__Problem requirements__:
Look for "width:230px;" in the records below, then copy that line and every line after it, exactly and with nothing added.

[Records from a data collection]

□ □ □ □ □ □ □

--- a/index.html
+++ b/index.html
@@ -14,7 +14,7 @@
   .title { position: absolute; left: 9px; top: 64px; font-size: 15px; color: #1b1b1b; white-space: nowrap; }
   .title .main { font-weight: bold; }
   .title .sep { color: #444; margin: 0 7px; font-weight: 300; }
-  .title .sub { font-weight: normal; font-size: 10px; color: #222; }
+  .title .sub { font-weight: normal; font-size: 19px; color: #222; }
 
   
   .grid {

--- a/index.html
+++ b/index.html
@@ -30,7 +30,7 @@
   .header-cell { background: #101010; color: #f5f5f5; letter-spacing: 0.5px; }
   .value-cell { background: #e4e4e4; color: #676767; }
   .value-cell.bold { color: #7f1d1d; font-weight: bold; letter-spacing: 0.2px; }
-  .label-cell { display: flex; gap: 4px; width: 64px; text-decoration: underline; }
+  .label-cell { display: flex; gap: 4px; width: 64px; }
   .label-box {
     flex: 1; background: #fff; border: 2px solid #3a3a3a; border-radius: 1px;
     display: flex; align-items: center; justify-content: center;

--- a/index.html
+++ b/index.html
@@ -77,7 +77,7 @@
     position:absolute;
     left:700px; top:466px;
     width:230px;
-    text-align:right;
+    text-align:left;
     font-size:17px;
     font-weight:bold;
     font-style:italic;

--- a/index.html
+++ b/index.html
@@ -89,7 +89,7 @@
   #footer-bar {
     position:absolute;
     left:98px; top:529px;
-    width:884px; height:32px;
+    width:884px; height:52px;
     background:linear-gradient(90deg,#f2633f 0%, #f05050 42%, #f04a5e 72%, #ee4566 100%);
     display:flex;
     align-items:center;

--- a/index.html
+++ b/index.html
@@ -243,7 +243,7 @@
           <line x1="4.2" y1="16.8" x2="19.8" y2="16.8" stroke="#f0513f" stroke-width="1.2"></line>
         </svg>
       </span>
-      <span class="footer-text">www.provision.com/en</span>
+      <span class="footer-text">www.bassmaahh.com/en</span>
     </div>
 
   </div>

□ □ □ □ □ □ □

__Task solution__:
     width:230px;
-    text-align:right;
+    text-align:left;
     font-size:17px;
     font-weight:bold;
     font-style:italic;

--- a/index.html
+++ b/index.html
@@ -89,7 +89,7 @@
   #footer-bar {
     position:absolute;
     left:98px; top:529px;
-    width:884px; height:32px;
+    width:884px; height:52px;
     background:linear-gradient(90deg,#f2633f 0%, #f05050 42%, #f04a5e 72%, #ee4566 100%);
     display:flex;
     align-items:center;

--- a/index.html
+++ b/index.html
@@ -243,7 +243,7 @@
           <line x1="4.2" y1="16.8" x2="19.8" y2="16.8" stroke="#f0513f" stroke-width="1.2"></line>
         </svg>
       </span>
-      <span class="footer-text">www.provision.com/en</span>
+      <span class="footer-text">www.bassmaahh.com/en</span>
     </div>
 
   </div>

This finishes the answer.